Hostages Season 2 Review: A twisted thriller that just about works

Hostages Season 2 Review: A twisted thriller that just about works

Pulpy scenarios and a stout Ronit Roy anchor the follow-up season of the Hotstar Special series
Rating:(3 / 5)

Some shows end on cliff-hangers. Hostages, whose debut season premiered last year, had stopped mid-crash. CM Handa (Dalip Tahil) had survived, smuggled out of his deathbed at the last minute to face his past. Season 2 resumes with Handa and his kidnappers — led by Prithvi (Ronit Roy) — on the run. As the city unwittingly prepares for the minister’s funeral, Prithvi and team head out for Nepal. However, they are ambushed on the highway and take refuge in a dilapidated house. All this happens in the opening 30 minutes, so you’d better be taking notes. Unlike the title of a rival show, Hostages won’t let you breathe.

The first season of the Hotstar Special series was helmed by Sudhir Mishra. Adapted from the Israeli show Bnei Aruba, it took a curious interest in the warped dynamics of a hostage situation. It was a show where kidnappers offered relationship advice and snuck around for afternoon quickies. Parenting, too, was presented as a mild form of Stockholm syndrome.

Cast: Ronit Roy, Divya Dutta, Dino Morea, Shibani Dandekar, Shweta Basu Prasad

Director: Sachin Mamta Krishn

Streaming on: Disney+ Hotstar

The new season, which is directed by Sachin Mamta Krishan (Sudhir is credited as series director), keeps proceedings cut-and-dried. The main drama ping-pongs between Prithvi and the ATS officers (Divya Dutta, Kanwaljit Singh, and others) closing in on his case. In a pandemic year, it can get stuffy watching a bunch of people cooped up in a creaky old house. As though to offset this, the writers introduce a chain of side-quests. A snoopy intelligence officer (Shweta Basu Prasad) joins the fray. Shibani Dandekar plays a businesswoman sent in for damage control. And there’s an assassin (Dino Morea) killing people on both sides.

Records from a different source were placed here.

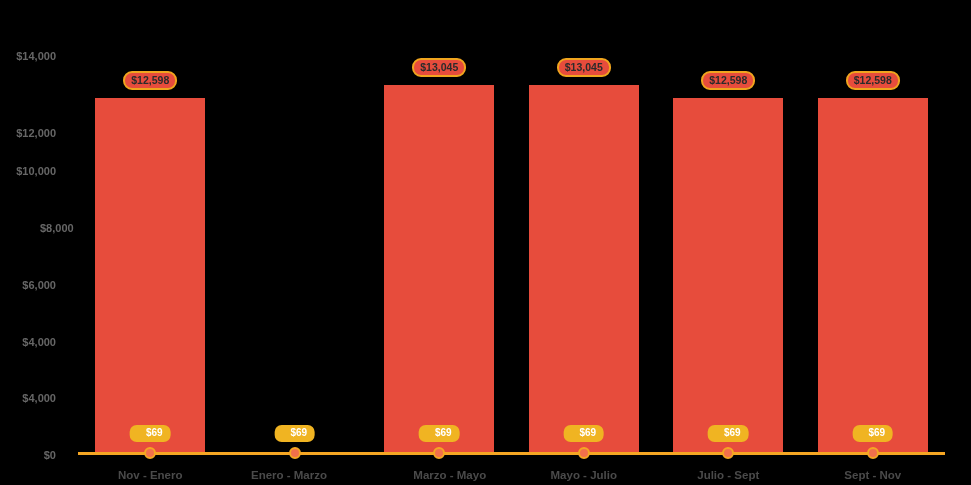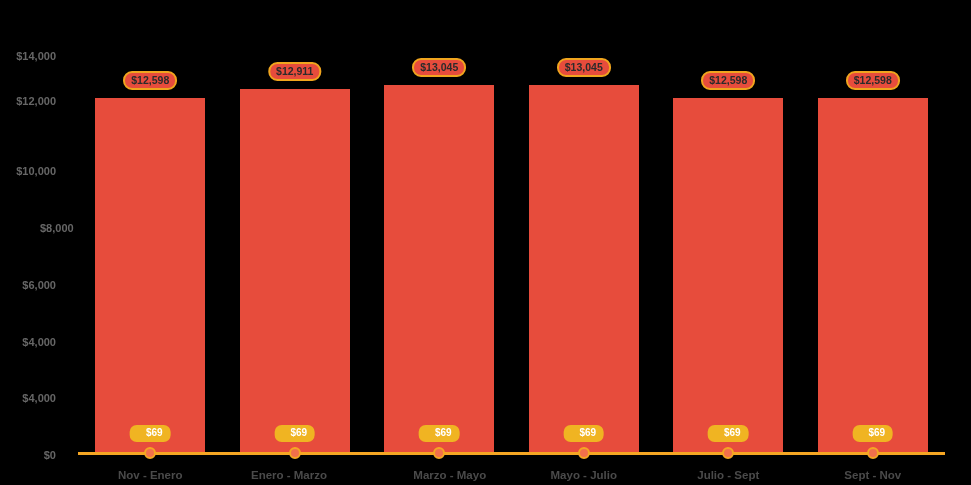"$12,911" div.bar-group { html: <div> <div></div> <div>$12,911</div> </div> -> none }
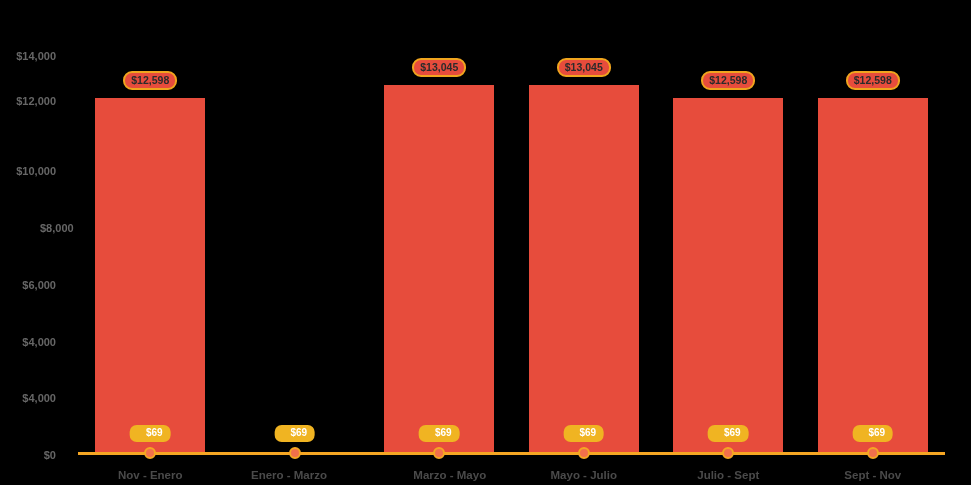"$12,000" div.ytick { top: 73px -> 105px }
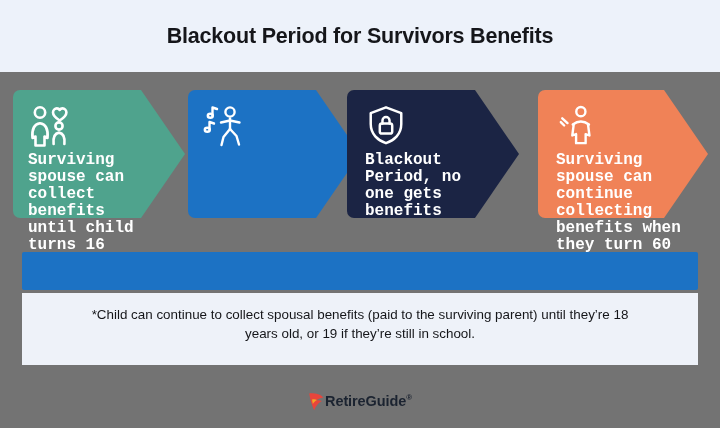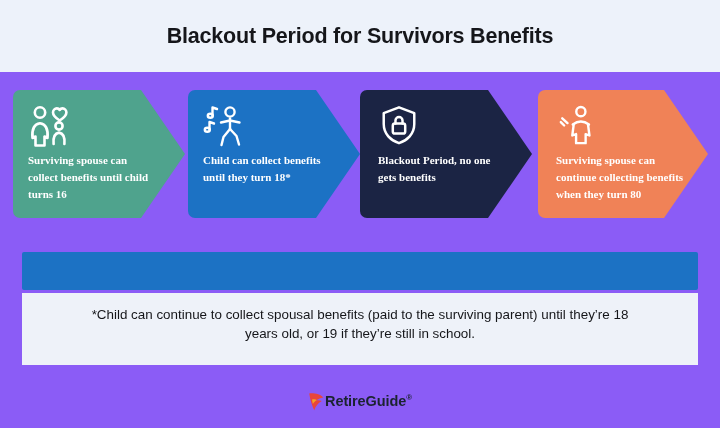"Blackout Period for Survivors Benefits" #infographic { background: #8b5cf6 -> #737373 }
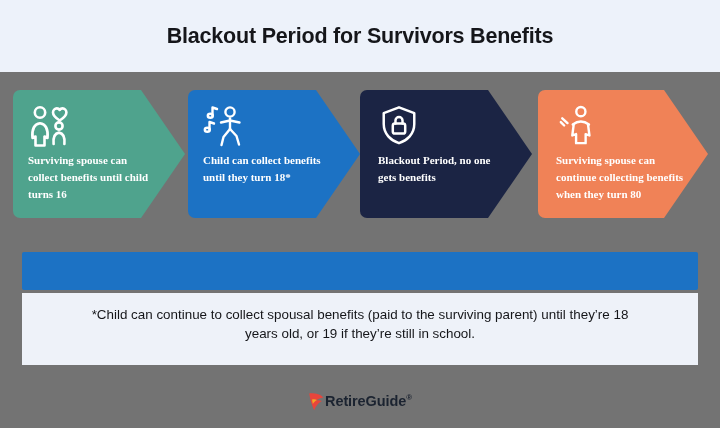"Surviving spouse can collect benefits" .chev-text { font-family: Liberation Serif, serif -> Liberation Mono, monospace; font-size: 11px -> 16px }
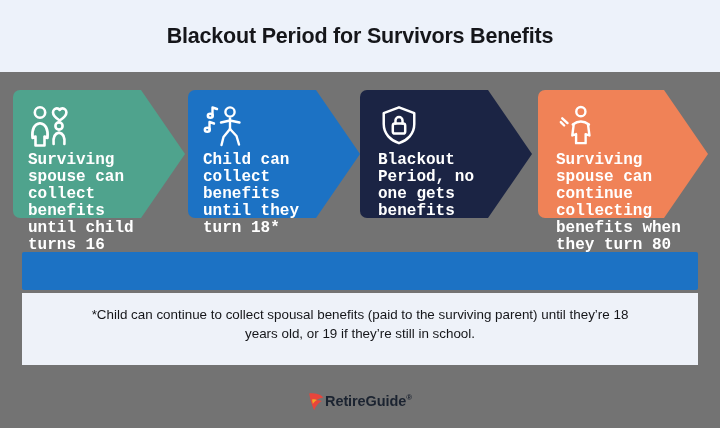"Child can collect benefits until" div.chev-text { html: <div>Child can collect benefits until they turn 18*</div> -> none }
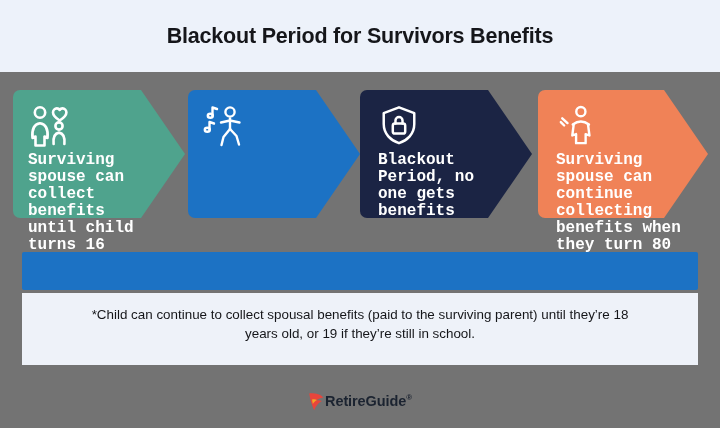"Blackout Period, no one gets" div.chev { left: 360px -> 347px }
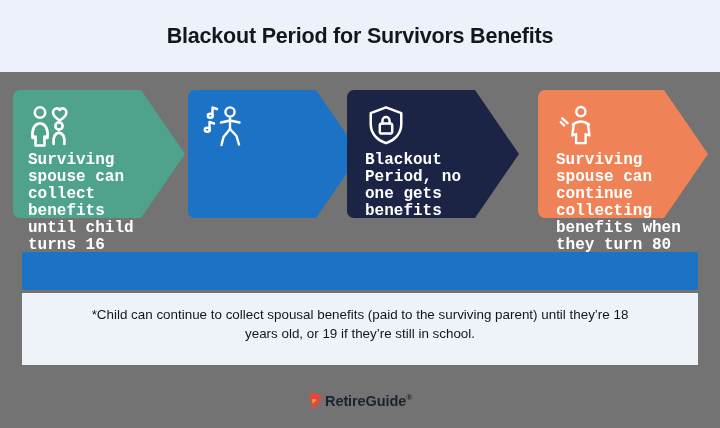"Surviving spouse can continue collecting" div.chev-text { text: 80 -> 60 }
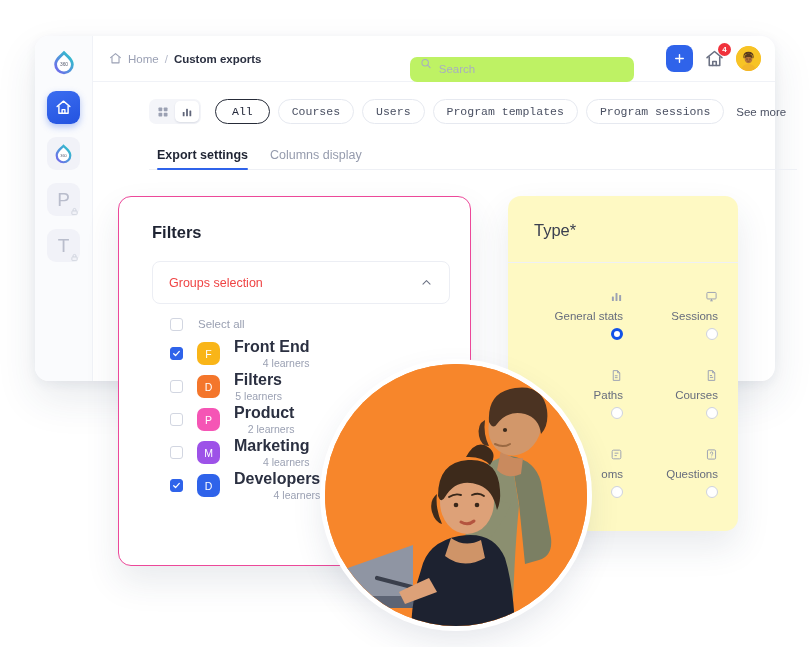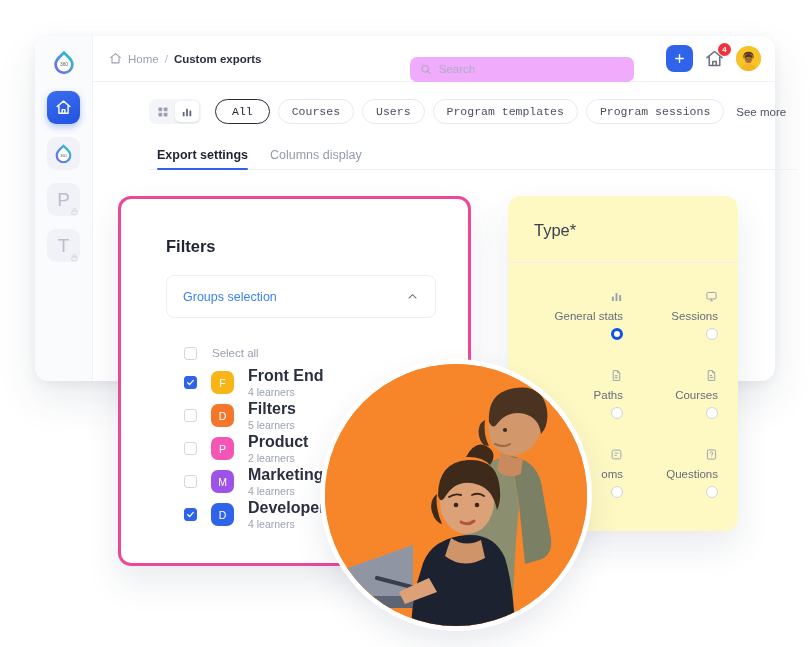"Search" #search-box { align-items: center -> none; background: #f0abfc -> #bef264 }
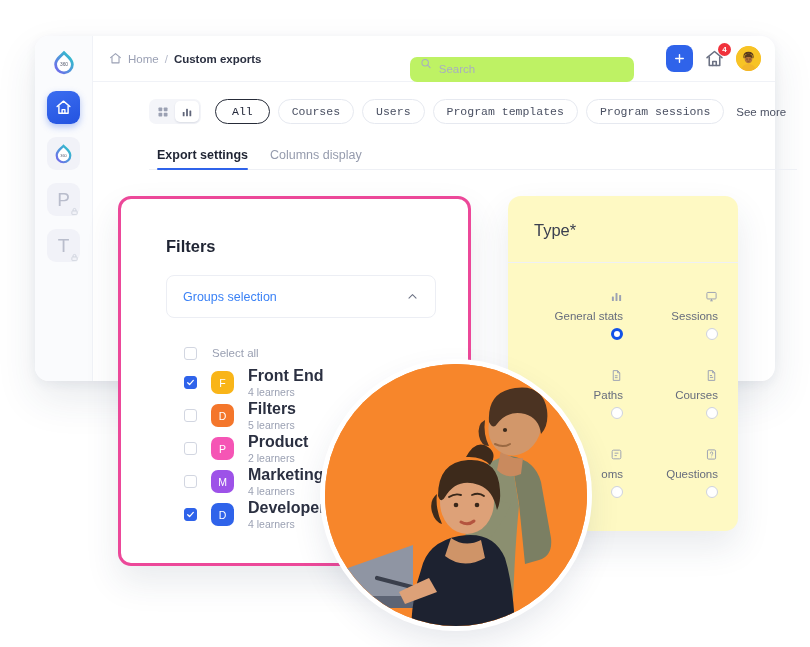"Filters" #filters-card { border: 3px solid #ec4899 -> 1px solid #ec4899; padding: 12px -> 0 }
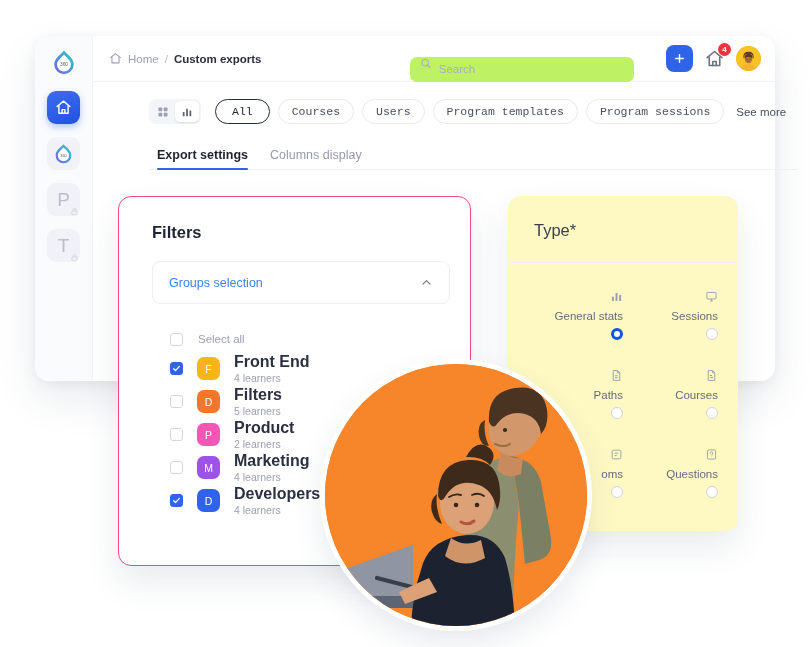"Groups selection" #groups-select-label { color: #3b82f6 -> #ef4444 }
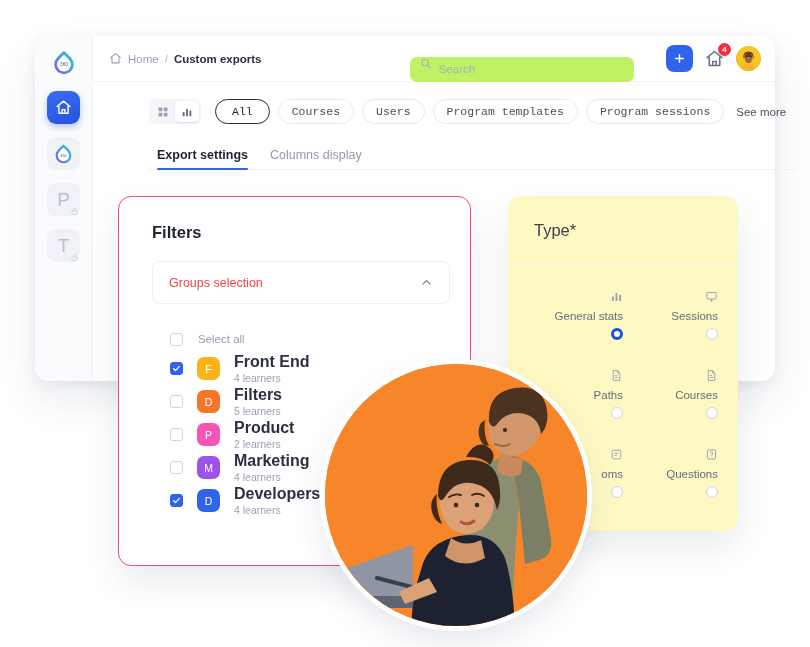"Select all" #group-list { margin: 22px 0 0 51px -> 7px 0 0 51px; text-align: none -> right }
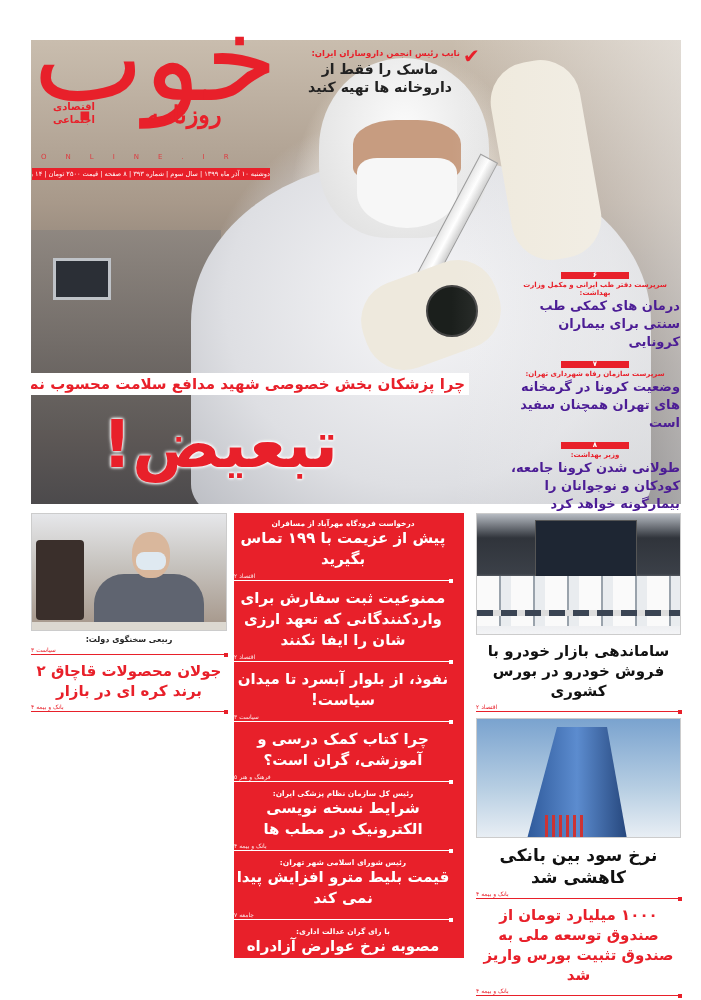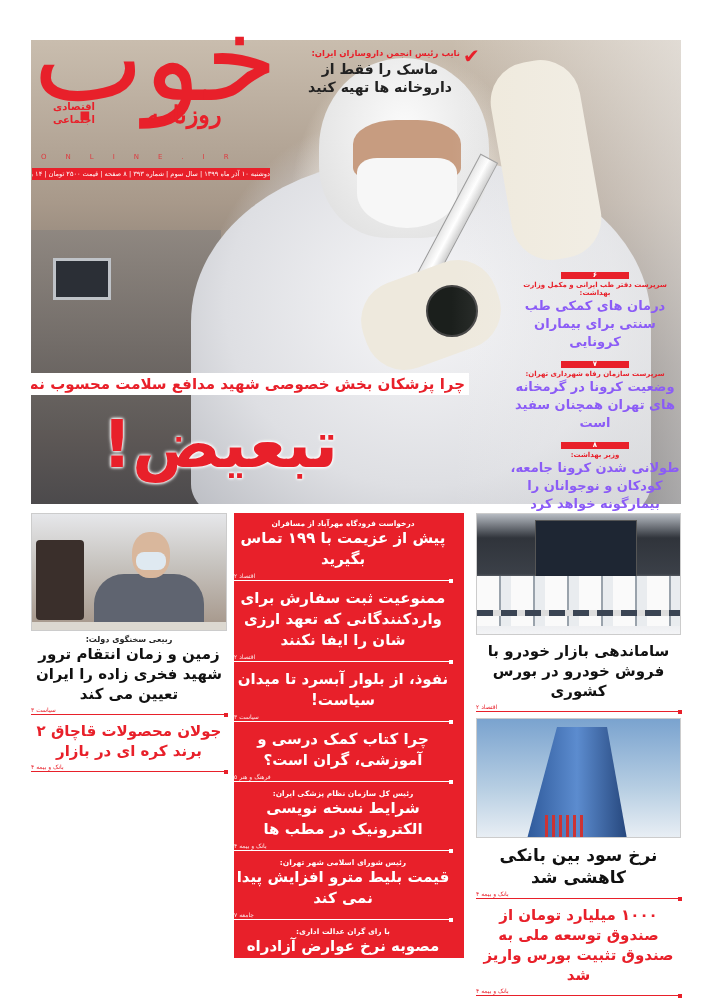"درمان های کمکی طب سنتی" .side .h { color: #8b5cf6 -> #4c1d95; text-align: center -> right }
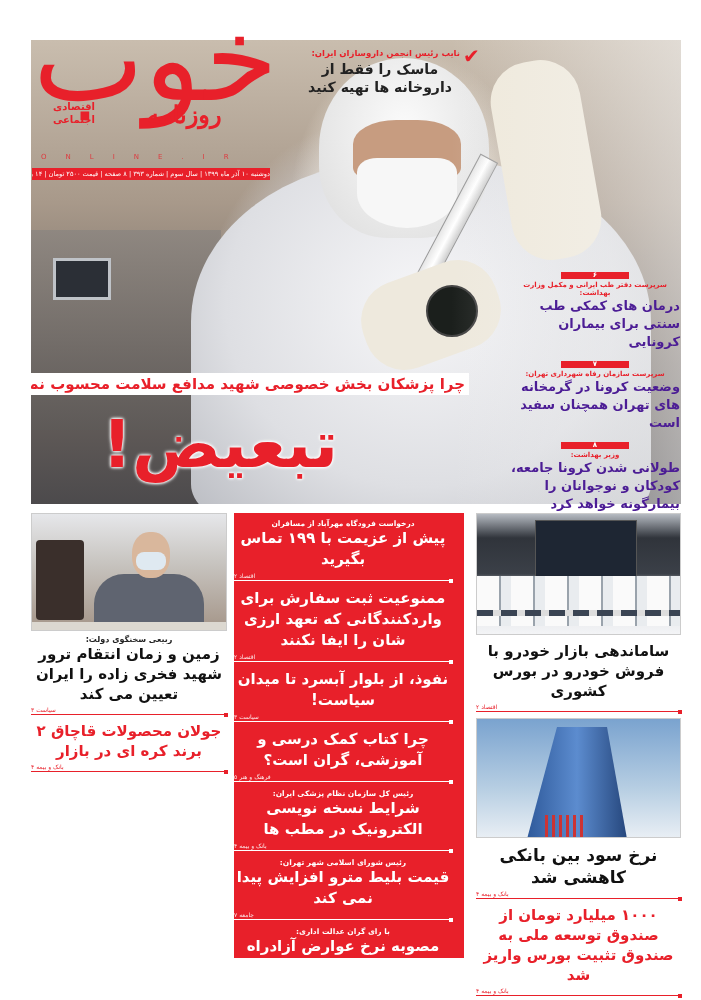"زمین و زمان انتقام ترور" div.h2 { html: <div>زمین و زمان انتقام ترور شهید فخری زاده را ایران تعیین می کند</div> -> none }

From the start, the show is riddled with small absurdities. We follow these players over four impossibly action-packed days. It’s never made clear when they take naps or grab a bite. Surely they charge their always-ringing phones? How about a bath in the hot Delhi weather? The pace is severely jacked up around midway, with a grand natural gas conspiracy rearing its head. The plot swings ambitiously in all directions, a blur of pulpy scenarios and standoffs that just about works. 

In Dog Day Afternoon (1975), Al Pacino delivered one of his greatest performances as Sonny Wortzik, a first-time bank robber subjected to enormous pressure. Prithvi Singh appears to be the anti-Pacino: a man of unflappable nerve and a stoic, withdrawn cool. He doesn’t break sweat when negotiating with cops or managing sudden crises. Of course, his years in the force explain the ease, but it speaks to Ronit’s stoutness as a performer that we buy into the character at all. “What’s our plan?” Prithvi is asked in episode 8. “Pata nahi yaar...” he replies calmly. “Sochta hoon.” I don’t know, buddy. I’m thinking.

This is a show obsessed with the truth. “You’re making a mistake,” says a reporter eager to go on air with a half-baked lead. “No, I’m stopping one,” her editor responds. It hardly matters who turns out right in the end. The fact that Indian newsrooms still care for such a discussion is reassuring enough.